Task requirements:
In the listing below, the answer starts at the line that has "Pasta Quartet: 2" and stops after the line that has "total: 1586.85 -> 1841.12"; please repeat that part exactly and nothing more.

Extracted entries:
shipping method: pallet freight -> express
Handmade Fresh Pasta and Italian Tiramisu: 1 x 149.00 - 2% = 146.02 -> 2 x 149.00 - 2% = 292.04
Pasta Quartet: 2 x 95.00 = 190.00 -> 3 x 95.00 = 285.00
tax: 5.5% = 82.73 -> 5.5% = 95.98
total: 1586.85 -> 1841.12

* * *

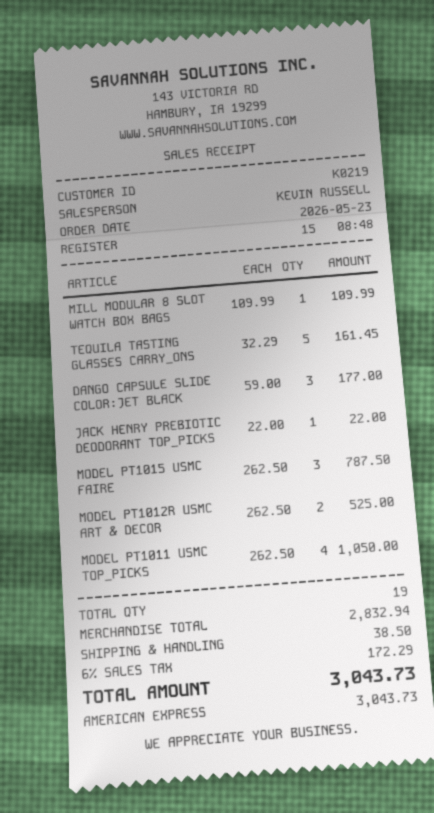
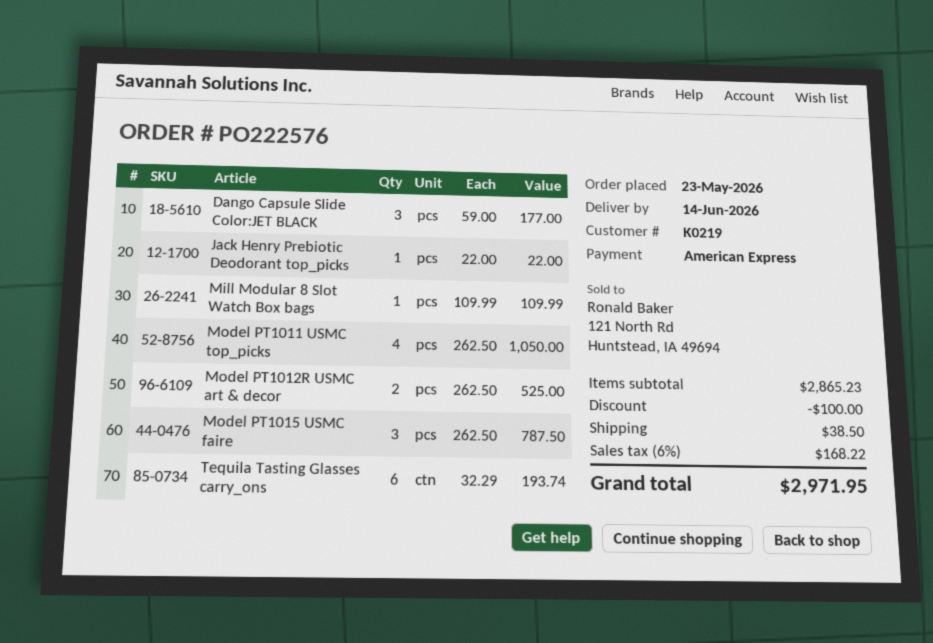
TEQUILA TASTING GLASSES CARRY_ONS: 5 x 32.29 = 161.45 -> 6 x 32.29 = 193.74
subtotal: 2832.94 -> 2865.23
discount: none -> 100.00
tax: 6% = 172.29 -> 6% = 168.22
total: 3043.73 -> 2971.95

Response box:
Pasta Quartet: 2 x 95.00 = 190.00 -> 3 x 95.00 = 285.00
tax: 5.5% = 82.73 -> 5.5% = 95.98
total: 1586.85 -> 1841.12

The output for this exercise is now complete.